Annie Ernaux : Écrire la vie

mardi 25 octobre 2011, par Philippe Lejeune

Gallimard, Quarto, 2011

Écrire la vie, et non sa vie : le titre choisi pour le regroupement en « Quarto » des principales œuvres d’Annie Ernaux souligne la dimension anthropologique de son œuvre autobiographique. L’ordre du volume prend aussi des libertés avec l’ordre de publication pour recomposer plus ou moins les étapes d’une vie humaine. Certains textes ont été laissés de côté (Ce qu’ils disent ou rien, La Vie extérieure, L’Usage de la photo), en revanche une douzaine de textes brefs, parus en revue, viennent harmoniser et éclairer le parcours, croquis, nouvelles, hommages (Pavese, Bourdieu). On a plaisir à circuler dans cette recomposition, sans doute provisoire, d’une œuvre si vivante.

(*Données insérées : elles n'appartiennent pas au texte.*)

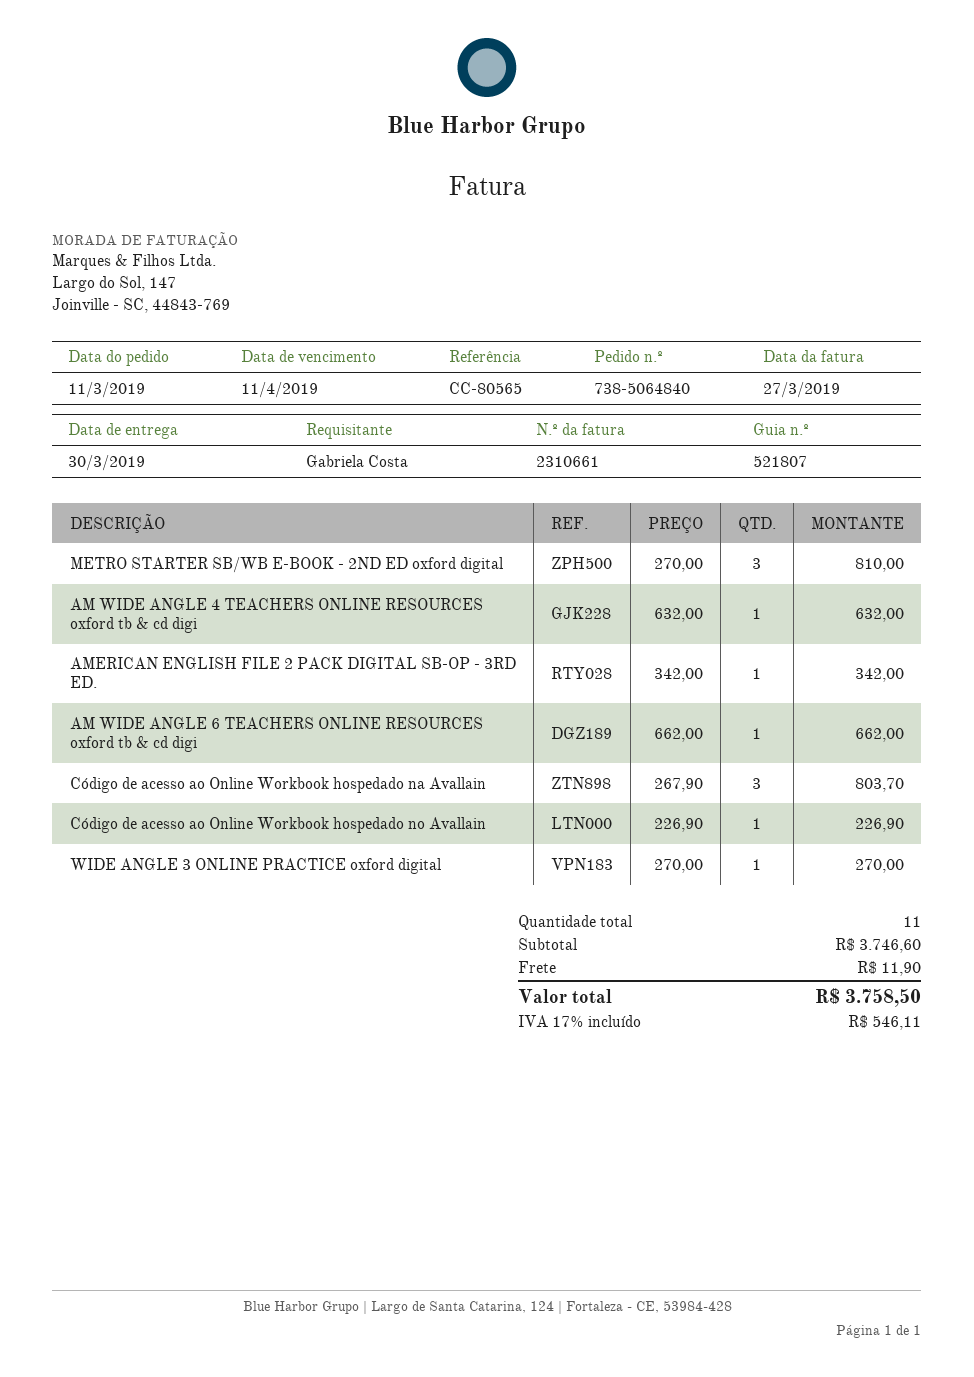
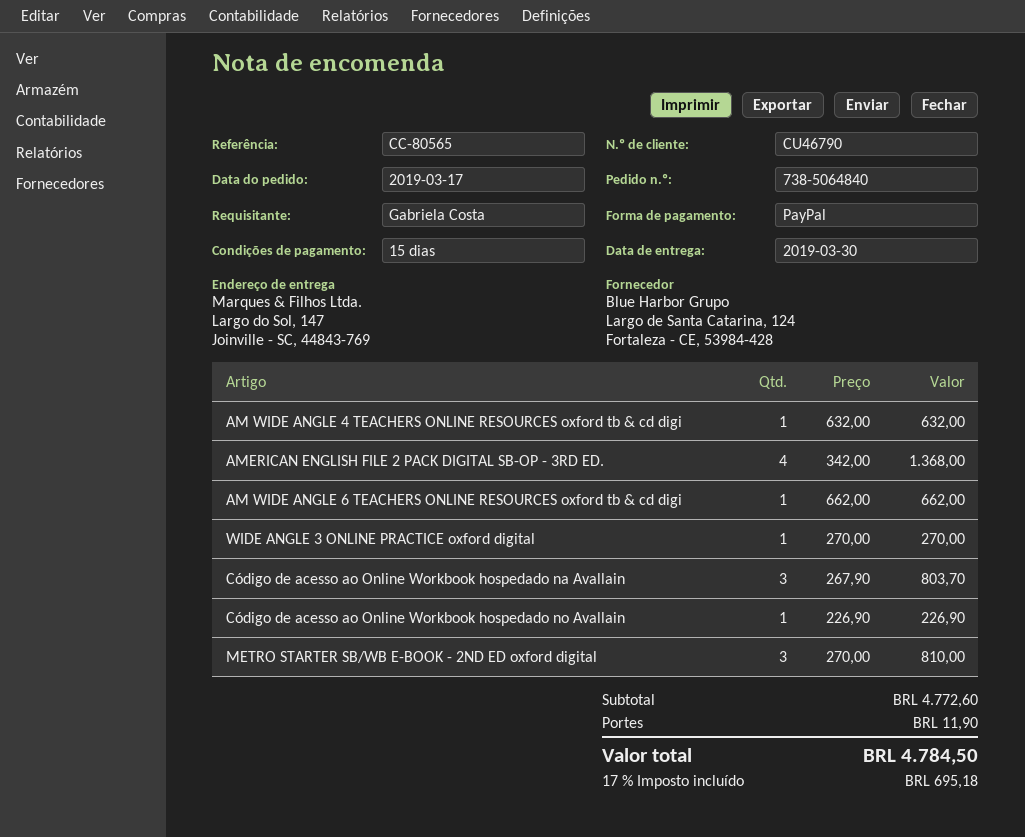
order date: 2019-03-11 -> 2019-03-17
AMERICAN ENGLISH FILE 2 PACK DIGITAL SB-OP - 3RD ED.: 1 x 342.00 = 342.00 -> 4 x 342.00 = 1368.00
subtotal: 3746.60 -> 4772.60
tax: 17% = 546.11 -> 17% = 695.18
total: 3758.50 -> 4784.50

Un « Quarto », c’est le contraire d’une Pléiade : populaire (par son prix, 25 €), souple sous la main, agréable à l’œil (typographie aérée), libre de tout discours critique : personne ne s’interpose entre Annie Ernaux et nous. Au contraire une introduction qu’elle a composée nous met en contact avec l’auteur sans la réduire au côté documentaire d’une biographie, dans le jeu vivant d’un album photographique feuilleté à la lumière d’une relecture de son journal inédit. Les cent premières pages construisent une sorte de « pendant » autobiographique aux Années. Rien d’une « illustration » : les photos dessinent certes l’itinéraire d’une vie, insistant sur les origines et les années de formation, mais elles sont mises en résonance avec des passages du journal inédit qui n’en sont pas le commentaire. Ces citations ouvrent peut-être les chemins d’œuvres à venir, et font fi du temps. Quand, avec l’accompagnement subliminaire du cahier photo, on enchaîne leur lecture, on se trouve pris dans le mouvement d’un texte aussi vertigineux que Le Temps immobile de Claude Mauriac. N’en donne-t-elle pas elle-même le programme dans ce passage daté d’août 1988 ? « Ce journal que j’écris depuis 1957, conservé depuis 1963 (cette douleur d’avoir constaté que ma mère avait brûlé 6 ans de journal, 57-63, les années clé), me donne l’impression d’une faible durée, au fond je pourrais placer – j’imagine à tort ? – un passage de 78 dans 67, un de 65 en 88, y aurait-il une grande différence, une distorsion ? Rien ne rend autant la permanence du moi que le journal, il ne fait pas histoire ».